§ **Source data**
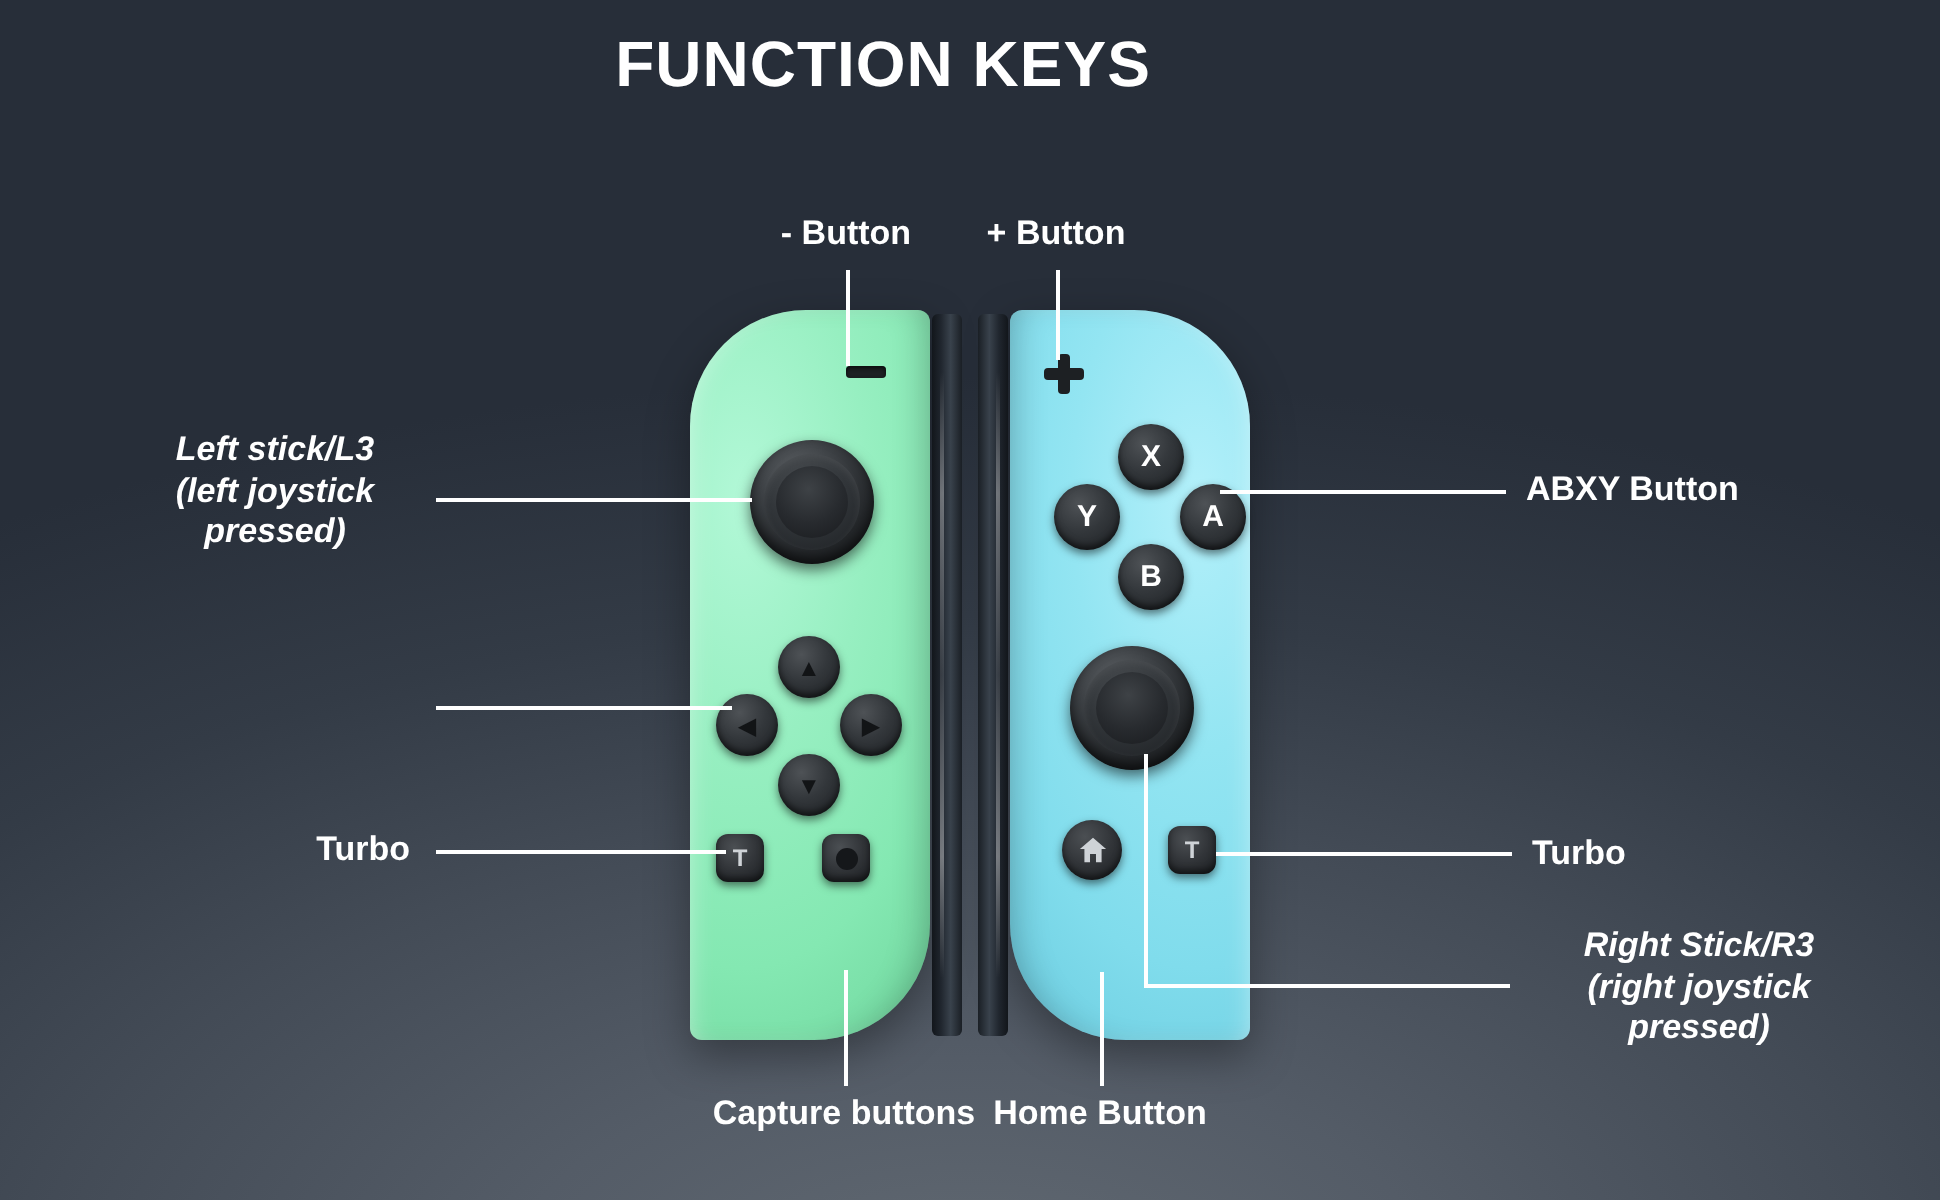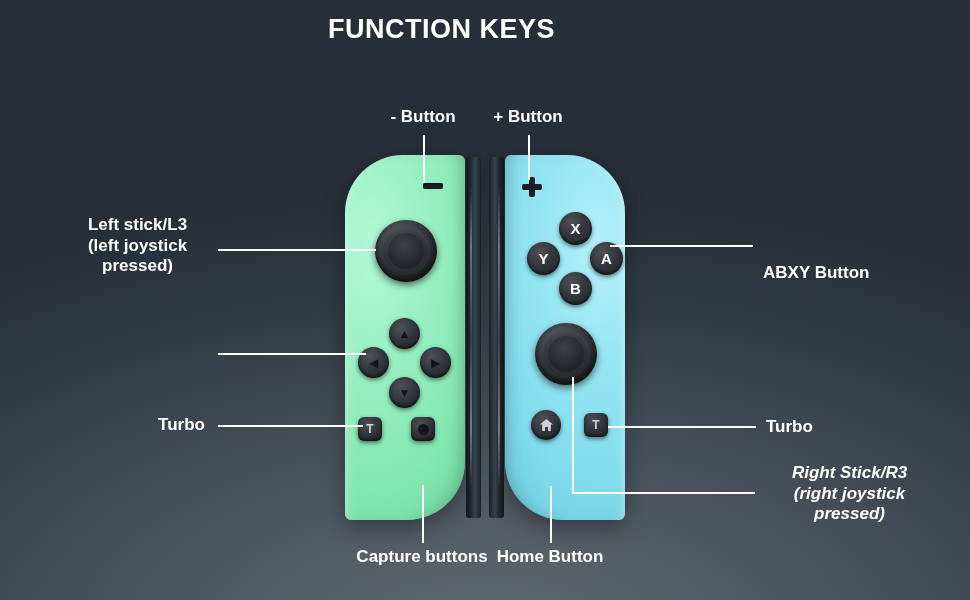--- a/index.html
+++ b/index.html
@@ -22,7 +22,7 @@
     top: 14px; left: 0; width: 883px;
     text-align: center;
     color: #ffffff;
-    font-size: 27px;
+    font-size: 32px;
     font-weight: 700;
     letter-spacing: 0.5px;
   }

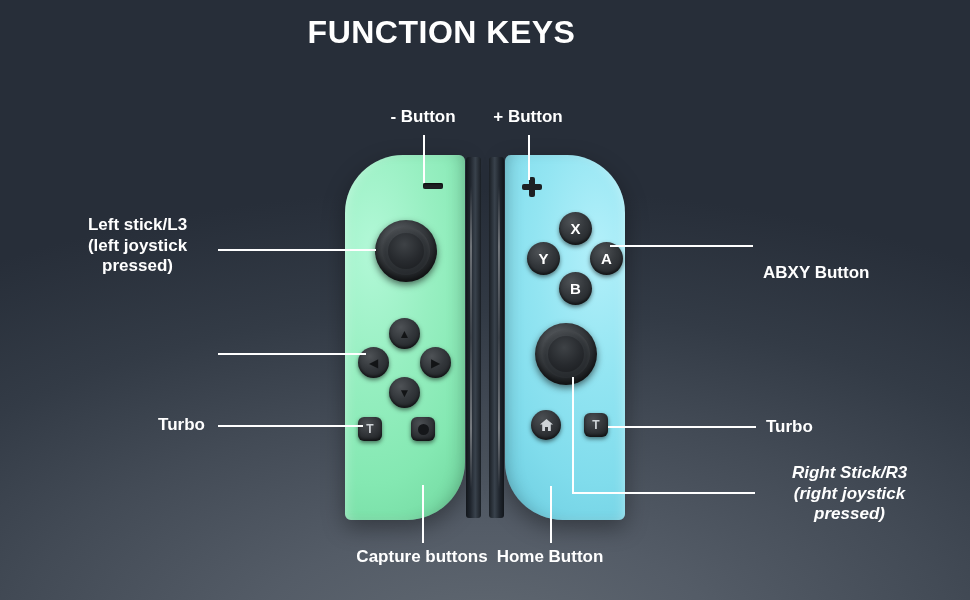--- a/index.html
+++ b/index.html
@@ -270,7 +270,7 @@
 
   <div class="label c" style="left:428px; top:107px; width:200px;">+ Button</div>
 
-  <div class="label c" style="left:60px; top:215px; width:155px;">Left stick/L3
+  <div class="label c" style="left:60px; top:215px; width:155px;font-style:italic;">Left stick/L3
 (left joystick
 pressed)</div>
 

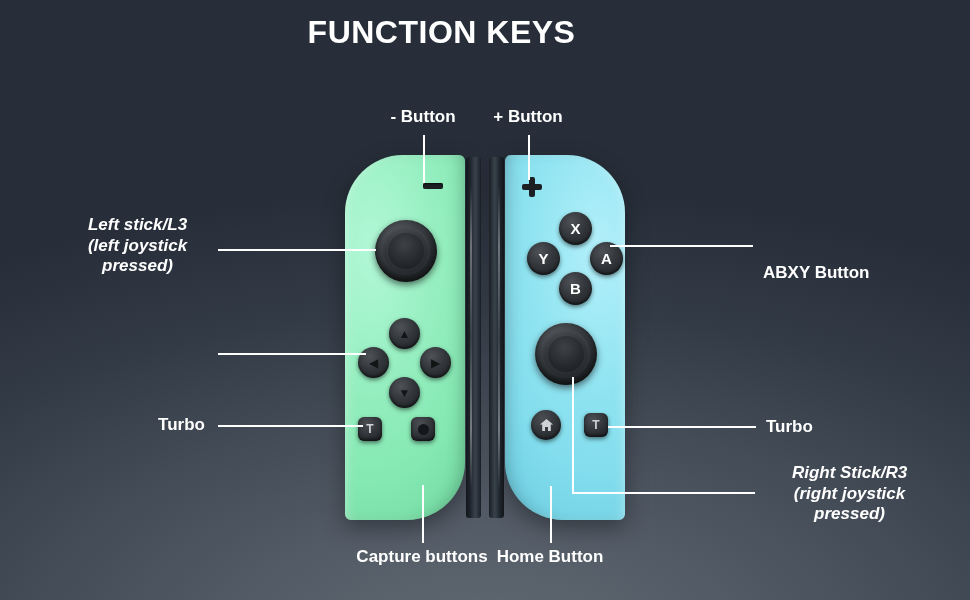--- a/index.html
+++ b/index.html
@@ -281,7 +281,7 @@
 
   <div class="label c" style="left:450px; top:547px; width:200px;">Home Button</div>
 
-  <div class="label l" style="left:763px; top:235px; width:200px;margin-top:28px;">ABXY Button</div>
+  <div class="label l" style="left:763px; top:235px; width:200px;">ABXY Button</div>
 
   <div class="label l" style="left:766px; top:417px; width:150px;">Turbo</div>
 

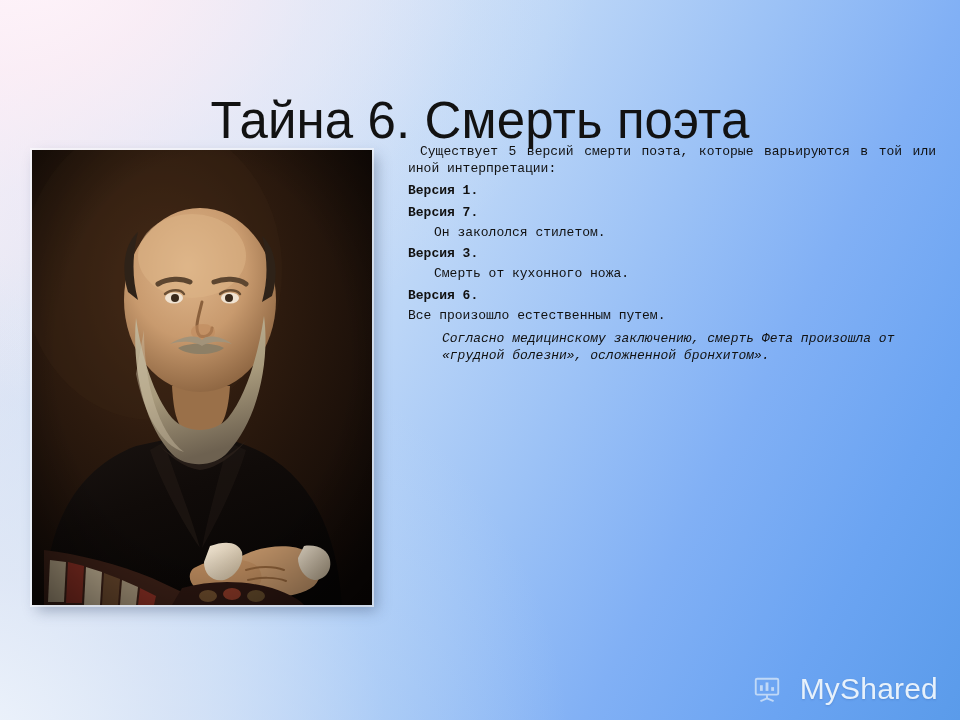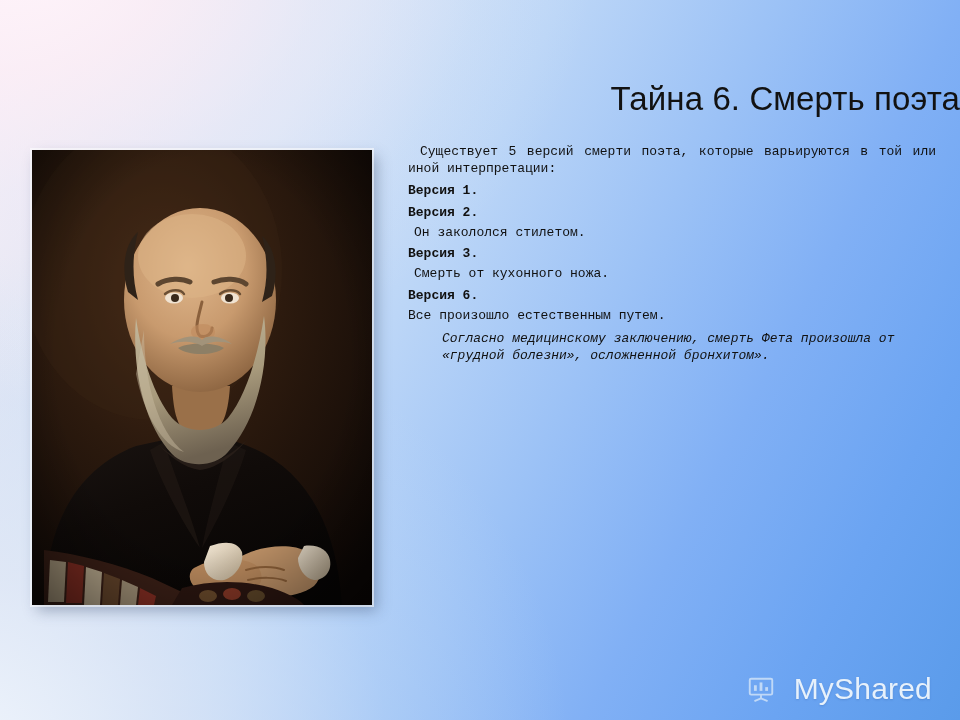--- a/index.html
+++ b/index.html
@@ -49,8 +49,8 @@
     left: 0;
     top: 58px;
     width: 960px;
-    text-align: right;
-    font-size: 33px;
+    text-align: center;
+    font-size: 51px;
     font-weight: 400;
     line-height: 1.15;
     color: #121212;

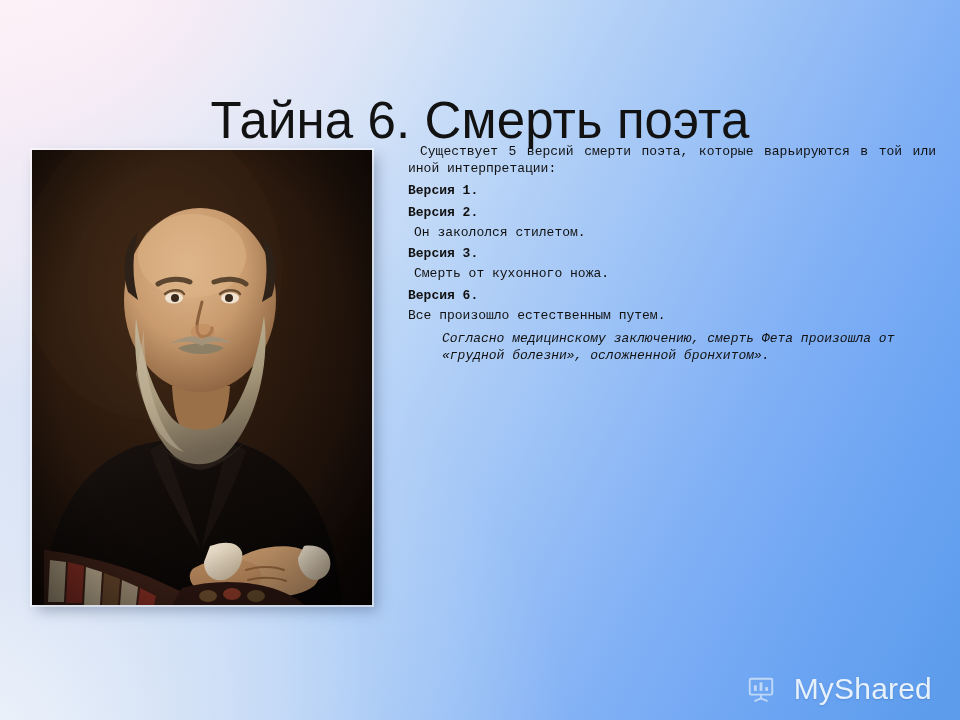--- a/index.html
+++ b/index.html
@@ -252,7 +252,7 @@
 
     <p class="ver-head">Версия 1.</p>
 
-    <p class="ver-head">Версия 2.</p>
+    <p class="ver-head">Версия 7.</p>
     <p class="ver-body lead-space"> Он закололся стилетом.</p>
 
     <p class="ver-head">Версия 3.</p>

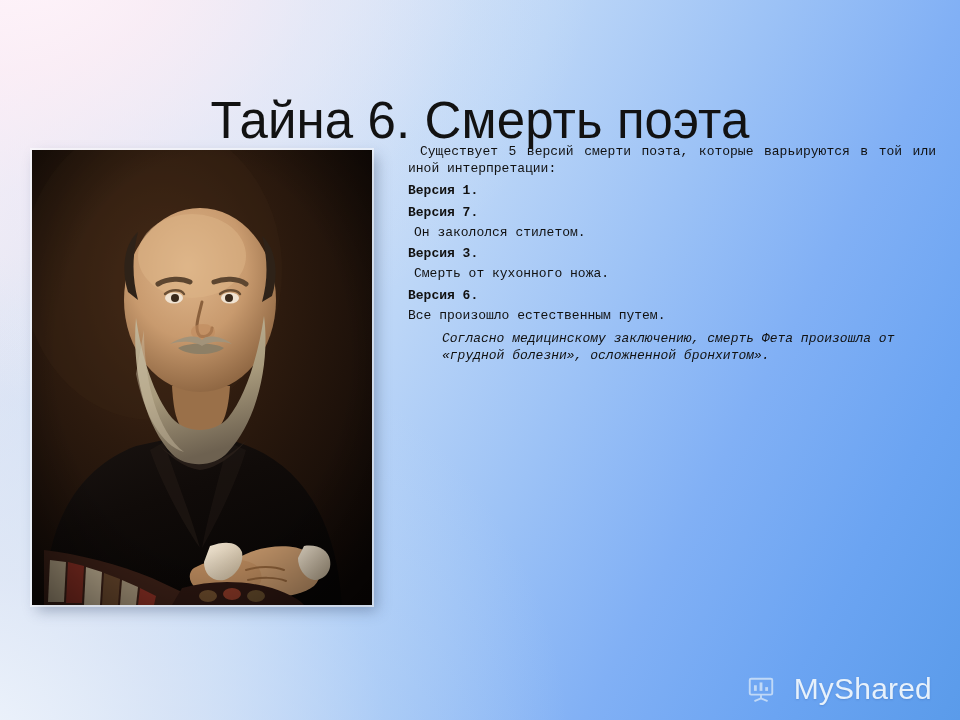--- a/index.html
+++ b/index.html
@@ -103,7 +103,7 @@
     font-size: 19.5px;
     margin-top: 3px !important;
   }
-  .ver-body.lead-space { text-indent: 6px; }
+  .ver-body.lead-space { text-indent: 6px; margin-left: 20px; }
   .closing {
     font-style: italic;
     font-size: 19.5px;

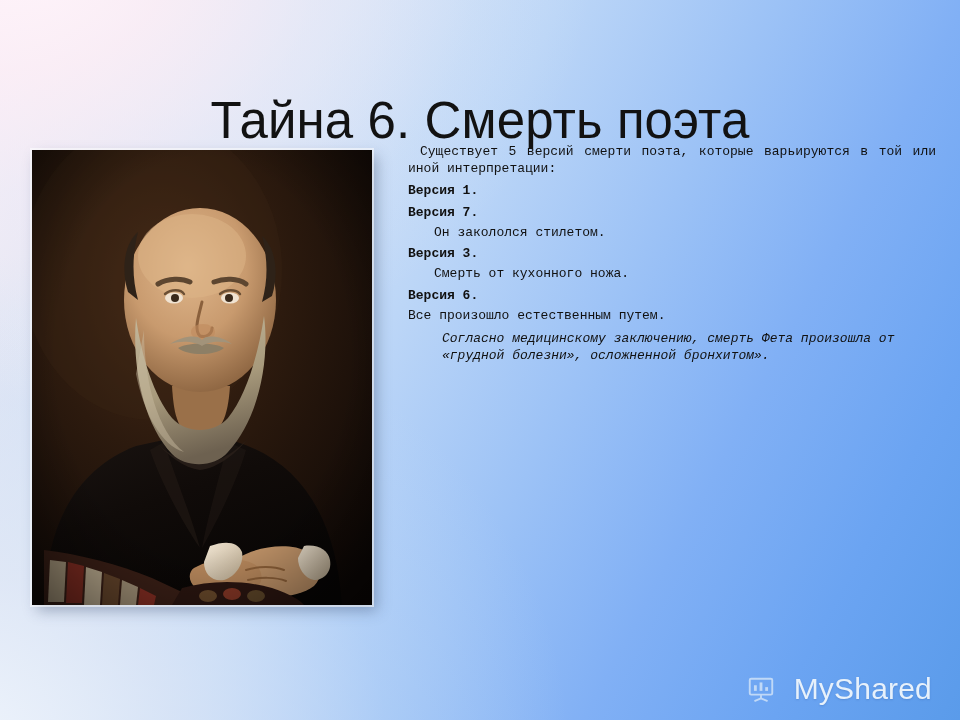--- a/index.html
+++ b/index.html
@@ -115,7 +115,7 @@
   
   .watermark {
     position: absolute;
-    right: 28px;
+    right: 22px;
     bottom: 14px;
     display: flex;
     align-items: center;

§ **How to complete this task**
Extract every line from the records above that contains the word "lead".

§ **Response to the exercise**
     <p class="ver-body lead-space"> Он закололся стилетом.</p>
-  .ver-body.lead-space { text-indent: 6px; }
+  .ver-body.lead-space { text-indent: 6px; margin-left: 20px; }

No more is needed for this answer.